The Notre Dame Club of Mid-Hudson Valley has changed that. “We were able to establish a regional care team of a nurse and a social worker in that area only because of the funds generated from this walk and this effort,” Gordon explains. These two full-time employees now make house calls to the roughly 100 ALS patients in the area. The funds also have allowed local patients access to medical equipment, and support groups have been set up for patients and their families. All of these services are offered to patients free of charge.

“It’s one of these things that you start, and I sincerely believe the wind to your back is the Holy Spirit,” McCarthy says, looking back on the growth and success of the walk. “And it pushes you forward.”

While the walk continues to grow, it hasn’t strayed from its roots. Each fall, when the Notre Dame Club of Mid-Hudson Valley members and their families and friends gather together, they still walk in honor of Gus.  
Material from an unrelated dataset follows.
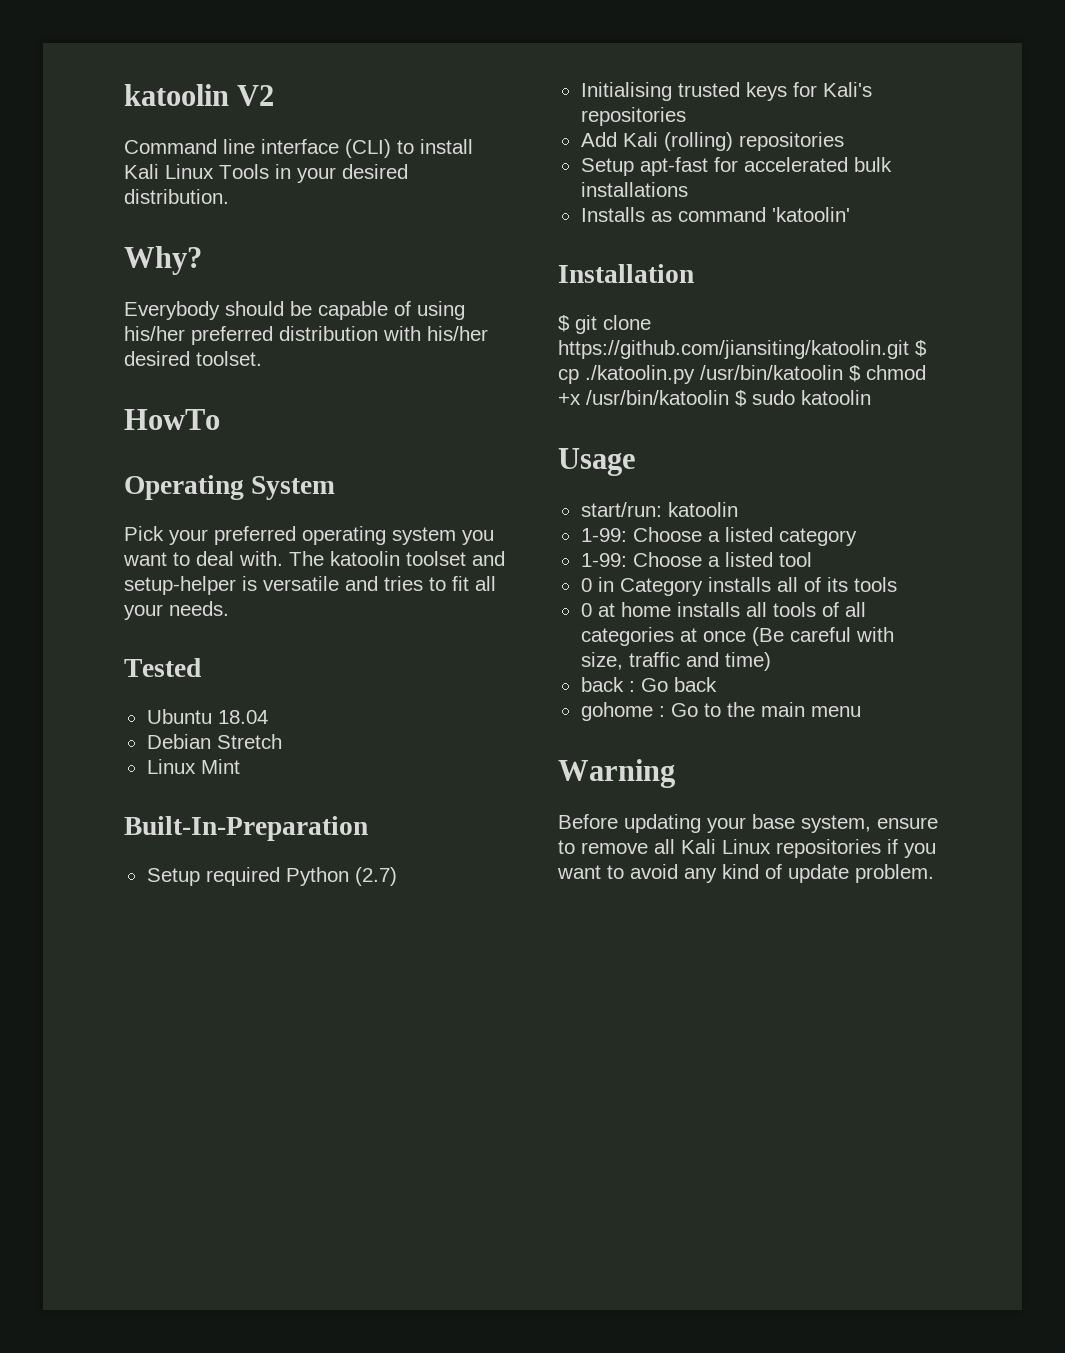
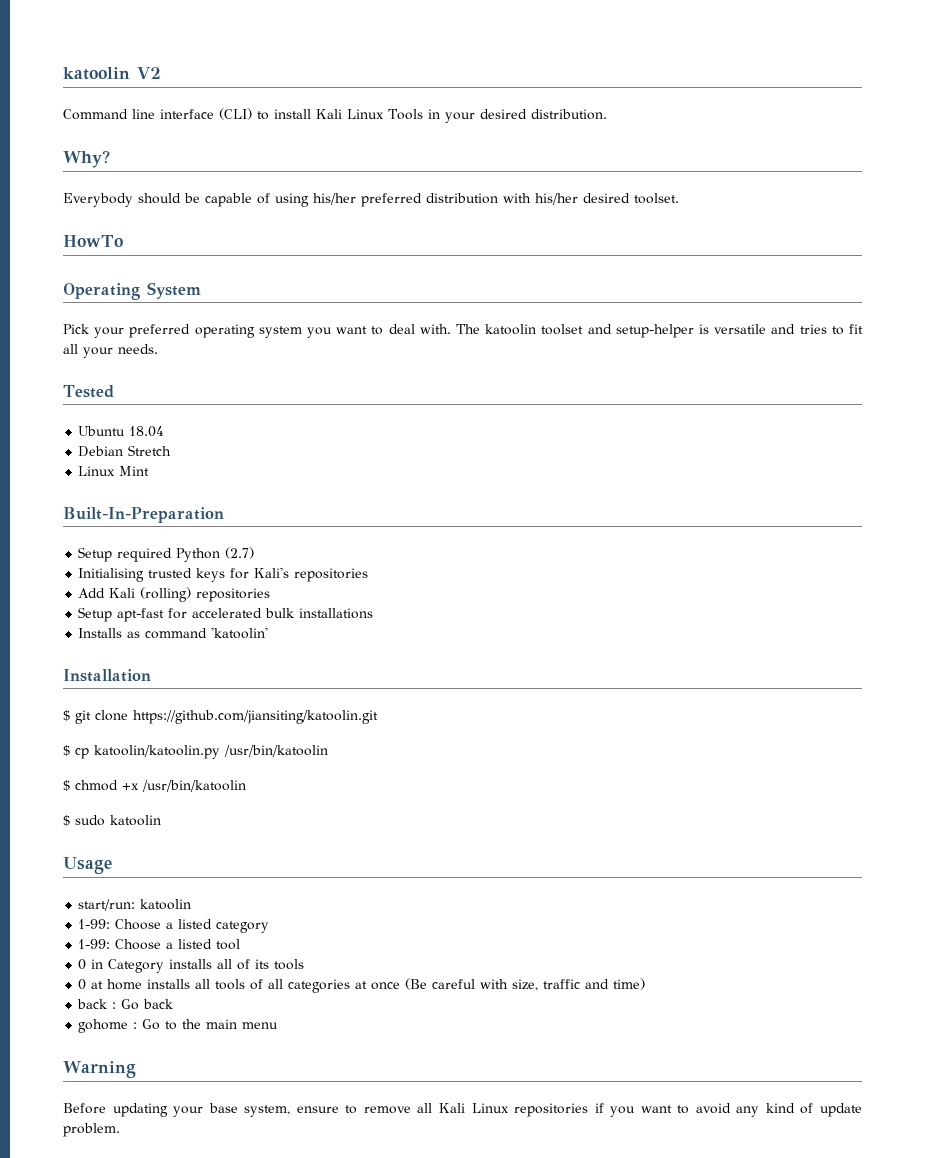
(909, 349) none -> (378, 717) //
[585,365,843,384] ./katoolin.py /usr/bin/katoolin -> [94,745,328,759] katoolin/katoolin.py /usr/bin/katoolin //
(729, 397) none -> (246, 786) //

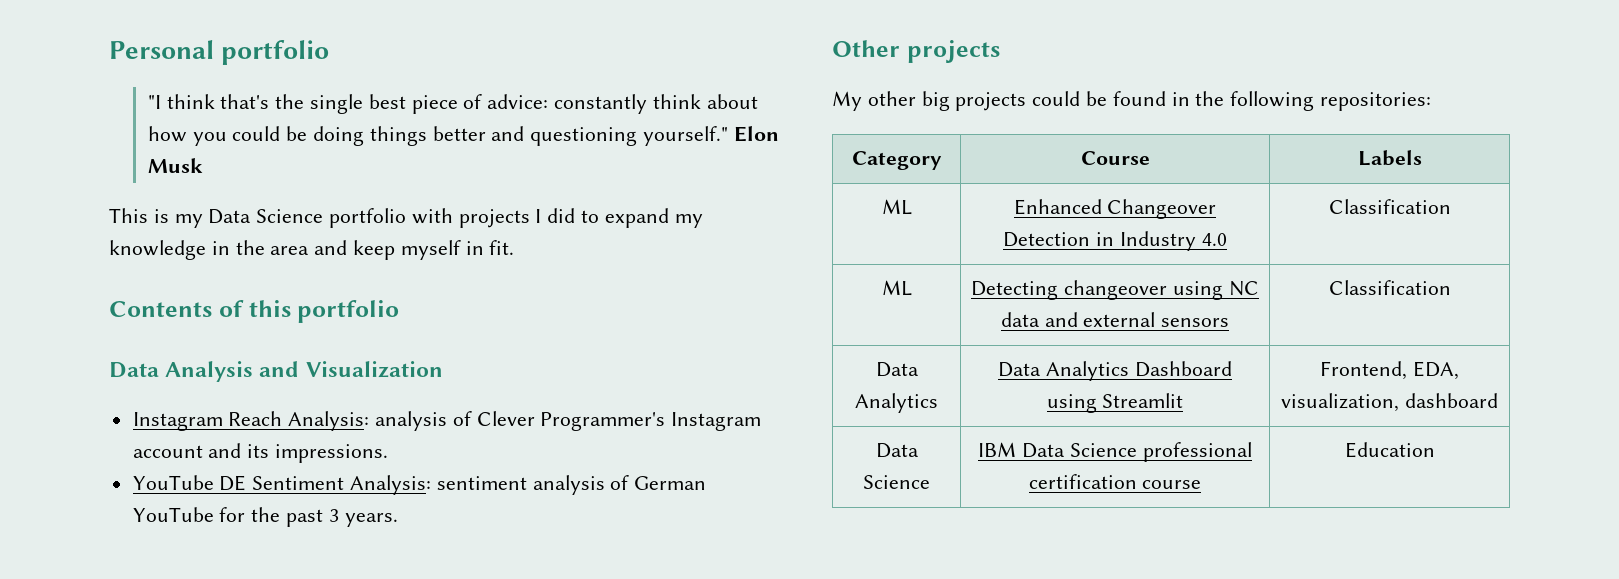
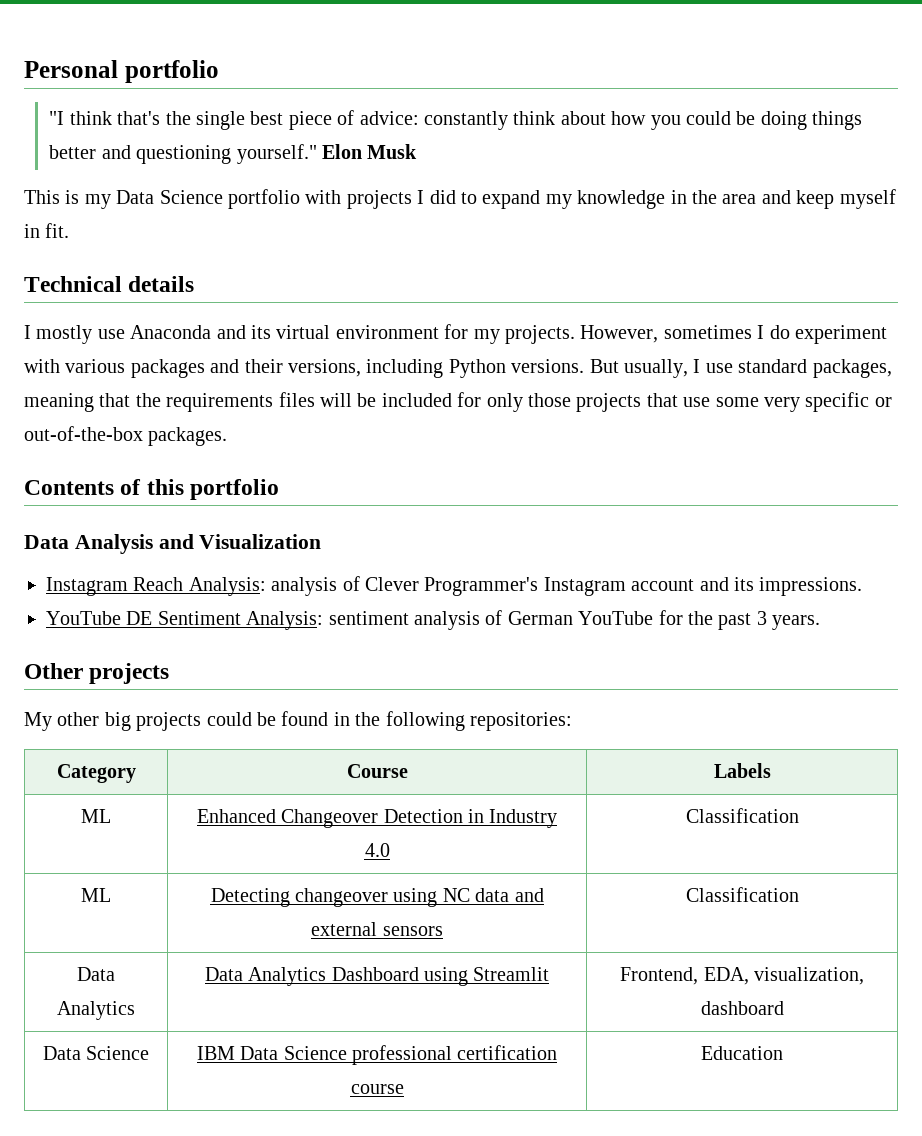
(515, 247) none -> [24,276,195,292] [24,324,887,344] [24,359,892,378] [24,392,892,412] [24,426,228,446] // Technical details // I mostly use Anaconda and its virtual environment for my projects. However, sometimes I do experiment with various packages and their versions, including Python versions. But usually, I use standard packages, meaning that the requirements files will be included for only those projects that use some very specific or out-of-the-box packages.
“When I see that banner come out … it’s very emotional,” Ellen Raspitha says. “It really is. It’s hard to start the walk with a dry eye, even after seven walks.”

Ellen continues to serve on the board of the Notre Dame Club of Mid-Hudson Valley. She hopes that someday a cure for ALS will be identified. In the meantime, she is proud of what the club has accomplished in her husband’s name. And she suspects someone else would feel the same way.

“I do think Gus would be pleased,” she says. “I think that he’s smiling in his quiet way.”